Las opciones de tratamiento las determina el reumatólogo tomando en cuenta diversos aspectos del paciente.

La artritis reumatoide es incurable. En la actualidad hay tratamientos innovadores seguros y eficaces, como los antiinflamatorios o las terapias biológicas administradas fácilmente en forma de inyección subcutánea que ayudan a aliviar el dolor, reducir la rigidez y la inflamación de las articulaciones, y evitar un daño mayor. Las personas que reciben tratamiento temprano logran sentirse mejor más rápido, y tienen más probabilidades de llevar una vida activa, asegura el reumatólogo Radamés Sierra Zorita.
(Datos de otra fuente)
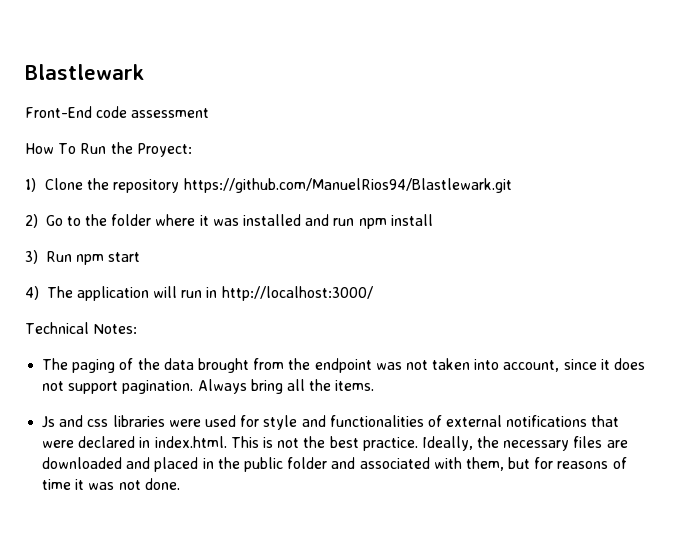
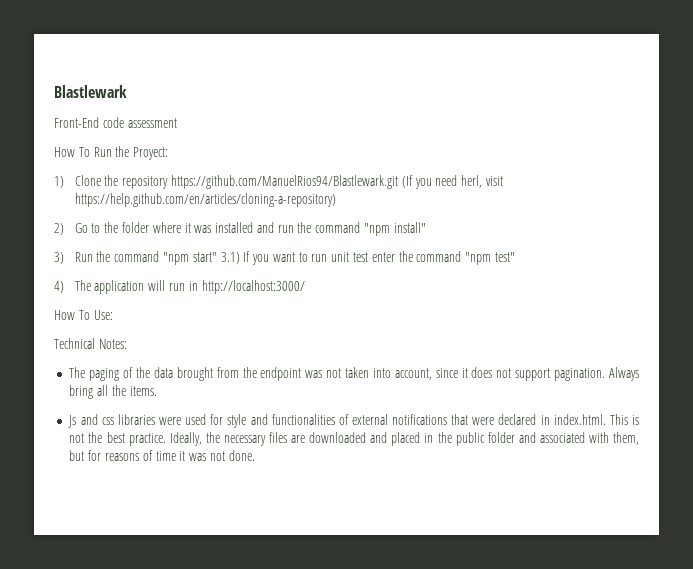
(512, 185) none -> [401,175,503,189] [74,193,336,207] (If you need herl, visit https://help.github.com/en/articles/cloning-a-repository)
[358,214,433,229] [25,250,141,265] npm install // 3) Run npm start -> [297,222,426,236] [54,251,515,265] the command "npm install" // 3) Run the command "npm start" 3.1) If you want to run unit test enter the command "npm test"
(373, 293) none -> [54,310,113,320] // How To Use:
La opción de tratamiento la determina el reumatólogo tomando en cuenta la salud general del individuo, la edad, y otros medicamentos que esté tomando. El médico también toma en consideración el nivel en que se encuentra la enfermedad, la gravedad de los daños ocasionados a las articulaciones o a los órganos, la eficacia y seguridad de la terapia, cada cuánto tiempo se administrará el medicamento y los posibles efectos adversos.

Los medicamentos biológicos se usan en personas cuya artritis es entre moderada y severa. “En tres meses, si yo no veo que el paciente se está moviendo en la dirección que yo quiero, ya empiezo a pensar en medicamentos biológicos. Hay gente que le coge miedo a los medicamentos. El efecto secundario más grande de este medicamento, ¿sabes cuál es?: te puede curar. Los medicamentos son llevaderos y son tolerables”, certifica el incansable reumatólogo que confiesa que inicia sus labores diarias a las seis de la mañana y termina a las siete de la noche.

“Cuando yo estudiaba, lo único que había para darle al paciente eran sales de oro. Y tú esperabas a que el paciente tuviera una erosión por placa para darle sales de oro. Hoy día, los medicamentos para la artritis reumatoide son muy eficaces y muy seguros”, comenta Sierra. Para el especialista esto debe quedar claro en los “pacientes”, de manera que pierdan el miedo a ingerir medicamentos y se adhieran a las terapias que detienen o retardan la progresión de daño a las articulaciones.

Ten paciencia con el tratamiento. Algunas personas mejoran rápidamente; otras demoran porque somos diferentes. Todo tratamiento requiere supervisión y ajuste frecuente por parte del reumatólogo.